| WHAT IS EXPECTED |
Every line in the records below that holds the word "size" is to be copied.

########################################

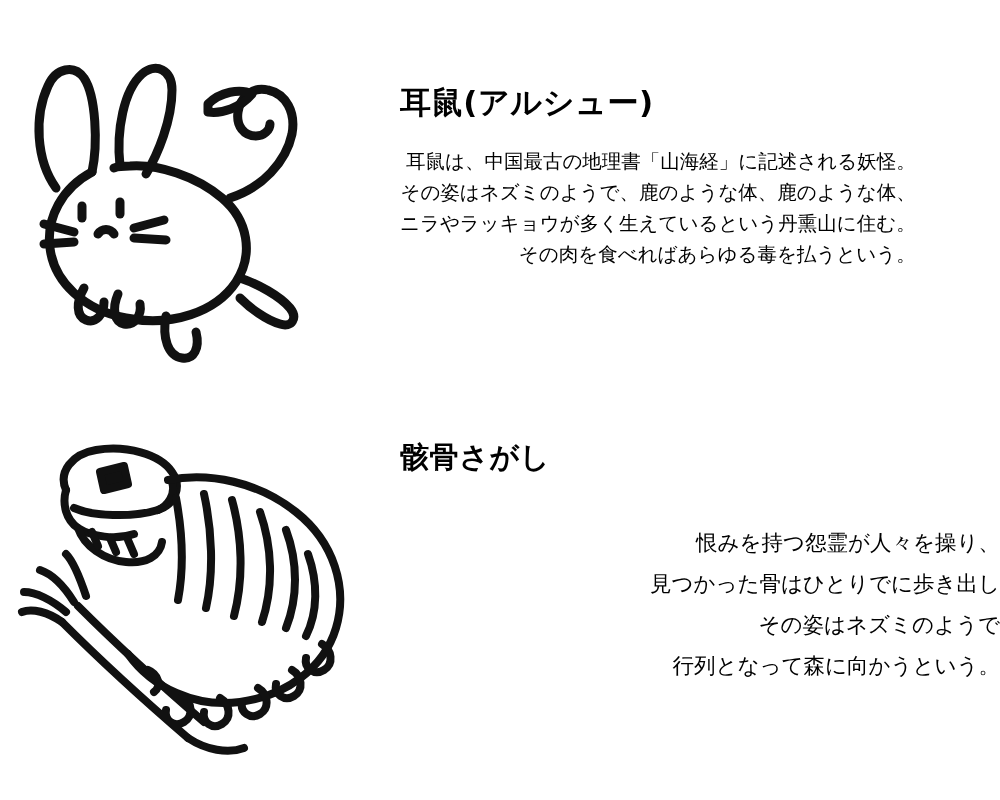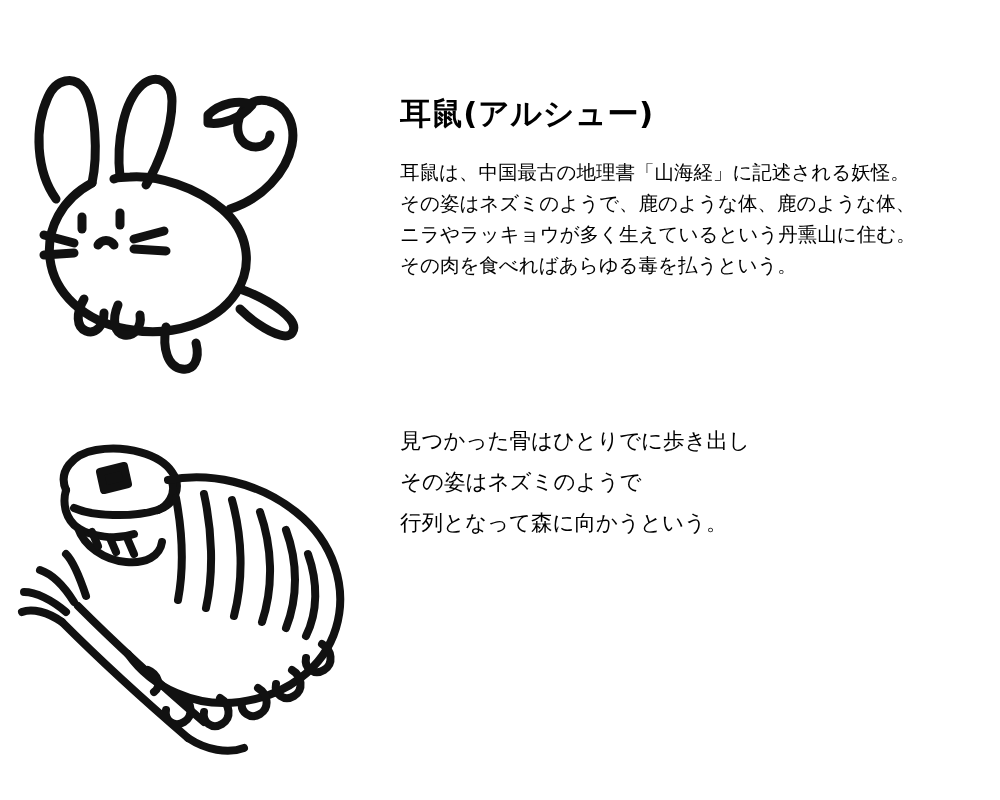--- a/index.html
+++ b/index.html
@@ -20,21 +20,21 @@
     height: 800px;
     background: #ffffff;
   }
 
   .entry {
     position: absolute;
     display: flex;
     align-items: flex-start;
   }
 
-  .entry-1 { left: 0px; top: 31px; width: 808px; }
+  .entry-1 { left: 0px; top: 20px; width: 808px; }
   .entry-2 { left: 0px; top: 420px; width: 1000px; }
 
   .art {
     flex: 0 0 auto;
     position: relative;
   }
   .art-1 { width: 400px; height: 360px; }
   .art-2 { width: 400px; height: 360px; }
 
   .text-col {
@@ -54,20 +54,21 @@
   }
   .entry-2 .entry-title {
     font-size: 29px;
     margin: 18px 0 44px 0;
   }
 
   .body-line {
     font-family: "DejaVu Sans", "Liberation Sans", sans-serif;
     color: #000000;
     white-space: nowrap;
+    text-align: right;
   }
   .entry-1 .body-line {
     font-size: 19.5px;
     line-height: 31px;
   }
   .entry-2 .body-line {
     font-size: 21.5px;
     line-height: 41px;
   }
 
@@ -166,21 +167,23 @@
           <path d="M74 182 C64 166 52 154 40 150"></path>
           <path d="M86 176 C80 158 74 142 66 134"></path>
 
           <path d="M188 318 C206 330 228 334 244 328"></path>
 
           <path d="M148 250 C158 254 162 266 154 272"></path>
         </g>
       </svg>
     </div>
     <div class="text-col">
+      <div class="entry-title">骸骨さがし</div>
       <div class="entry-body">
+        <div class="body-line">恨みを持つ怨霊が人々を操り、</div>
         <div class="body-line">見つかった骨はひとりでに歩き出し</div>
         <div class="body-line">その姿はネズミのようで</div>
         <div class="body-line">行列となって森に向かうという。</div>
       </div>
     </div>
   </div>
 
 </div>
 
 </body></html>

########################################

| SOLUTION TO THIS TASK |
     font-size: 29px;
     font-size: 19.5px;
     font-size: 21.5px;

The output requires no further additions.